** Opening Records shown block **

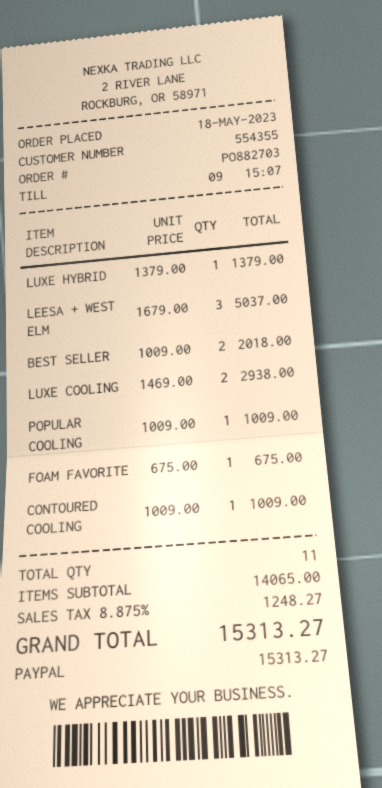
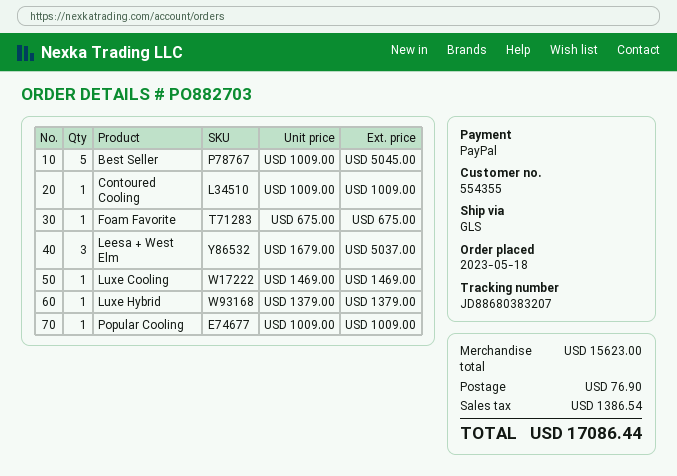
BEST SELLER: 2 x 1009.00 = 2018.00 -> 5 x 1009.00 = 5045.00
LUXE COOLING: 2 x 1469.00 = 2938.00 -> 1 x 1469.00 = 1469.00
subtotal: 14065.00 -> 15623.00
shipping: none -> 76.90
tax: 1248.27 -> 1386.54
total: 15313.27 -> 17086.44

** Closing Records shown block **

Only the line that contains "shipping: none -> 76.90" and the lines after it, through the end of the data above, are to be repeated exactly.

shipping: none -> 76.90
tax: 1248.27 -> 1386.54
total: 15313.27 -> 17086.44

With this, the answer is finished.